Por Rodrigo Miranda Diciembre 16, 2016

Natalie Portman no interpreta a Jacqueline Kennedy en la primera película en inglés del director chileno Pablo Larraín. Ella es Jackie. El espectador cierra los ojos y piensa que es la verdadera ex primera dama a quien escucha en el filme. La imitación de la voz es perfecta. En la vida real, Jackie Kennedy también creó un personaje que le sobrevivió. En una escena, ensaya el tono, simula la dicción y los gestos más adecuados antes de un discurso.

En otra secuencia se recrea un especial de televisión llamado Un tour por la Casa Blanca. En ese programa de alto rating, Jackie, un poco rígida y nerviosa, pero ayudada por una asistente que le dice cómo sonreír, hablar y moverse, le muestra a los telespectadores la restauración y decoración que hizo de la Casa Blanca para convertirla en una mansión fina y elegante.
Portman va más allá de la imitación de la voz del personaje histórico y su acento de clase alta. La primera dama se mira en un espejo del baño en el Air Force One, horas después del asesinato de su marido, y llora. Ya en la Casa Blanca se saca el vestido Channel rosado y sus medias manchadas y deja que la ducha limpie la sangre de su pelo y cara. Se escobilla las uñas obsesivamente. Toma tranquilizantes, copas de vino y fuma. Descompensada y fuera de control, se prueba un vestido tras otro, evade la realidad con banalidades.

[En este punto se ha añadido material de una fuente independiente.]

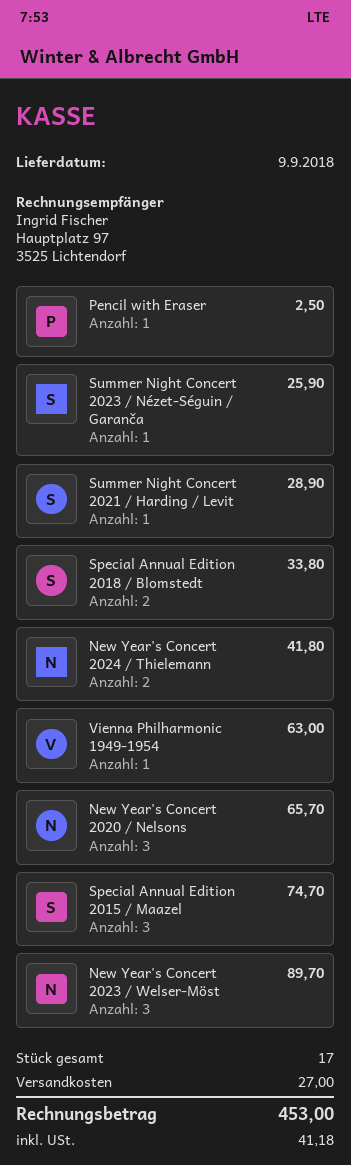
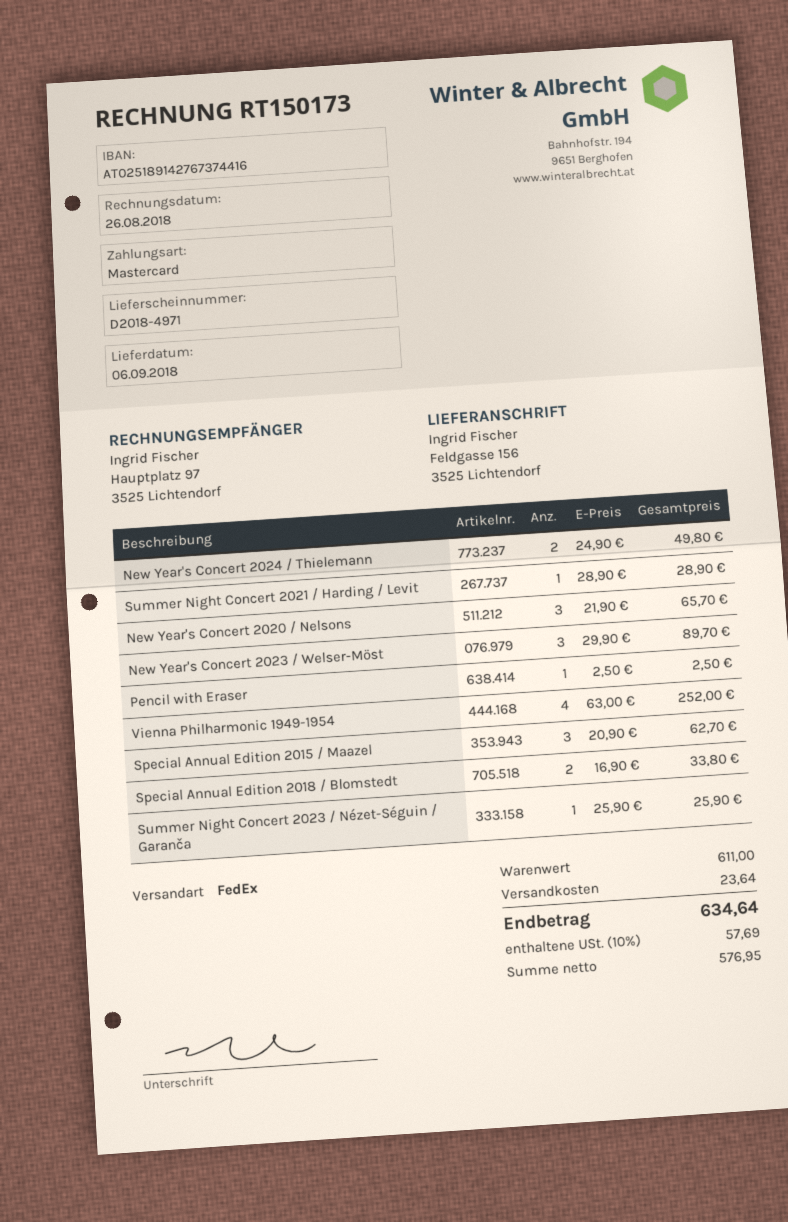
delivery date: 2018-09-09 -> 2018-09-06
New Year's Concert 2024 / Thielemann: 2 for 41.80 -> 2 for 49.80
Vienna Philharmonic 1949-1954: 1 for 63.00 -> 4 for 252.00
Special Annual Edition 2015 / Maazel: 3 for 74.70 -> 3 for 62.70
shipping: 27.00 -> 23.64
tax: 41.18 -> 57.69
total: 453.00 -> 634.64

La nominación al Globo de Oro como mejor actriz puede llevar a Natalie Portman a su segundo Oscar. El primero fue en 2010 por El cisne negro y Jackie fue planeada desde su origen para que Portman gane este premio, pero esta vez lo tiene difícil porque Amy Adams en La llegada y especialmente Ruth Negga en Loving están descollantes.

La cinta narra la versión no oficial de los cuatro días siguientes a la muerte de John Kennedy, premisa que funciona como gancho comercial. La sensacionalista toma del cuerpo inerte de Kennedy con el cerebro a la vista tras el disparo en Dallas recuerda otra película de Larraín: Post Mortem y la escena de la autopsia de Allende.

En el guión de tono intimista y teatral, escrito por el periodista neoyorquino Noah Oppenheim, se nota la ausencia del dramaturgo chileno Guillermo Calderón, autor de los guiones de Neruda y El club, más arriesgados y complejos. Jackie se queda en el estereotipo de la mujer sofisticada, preocupada por su imagen y sufriente. La ex primera dama aparece frágil, sometida siempre al poder político masculino, conmocionada y hasta trastornada por la pérdida, dispuesta a sacrificarse para construir la imagen histórica de su marido.

En la película, la viuda se niega a cambiarse su traje rosa salpicado de sangre para que “vean lo que han hecho”, o camina con un velo negro que le llega a la cintura tras el ataúd de su marido. Para preparar ese rito, antes estudia en detalle la puesta en escena del funeral de Lincoln. Sólo una semana después del asesinato, da una entrevista de cuatro horas a la revista Life donde compara la presidencia de su marido con los años del Rey Arturo en Camelot. Con esa frase crearía el mito monárquico o el cuento de hadas con que asociamos hasta hoy a los Kennedy. Para fijar esa imagen, luego de la entrevista, durante un año no hizo ninguna aparición pública.

En la escena final, desde la ventana de un auto Jackie ve en una vitrina maniquíes que se parecen a ella. La película sugiere que debió simular un rol o ser suplantada por una representación teatral para construir la leyenda en que se convertiría su marido. Al proteger ese mito, ella también se transformó en un icono, un personaje, una criatura de ficción, un maniquí.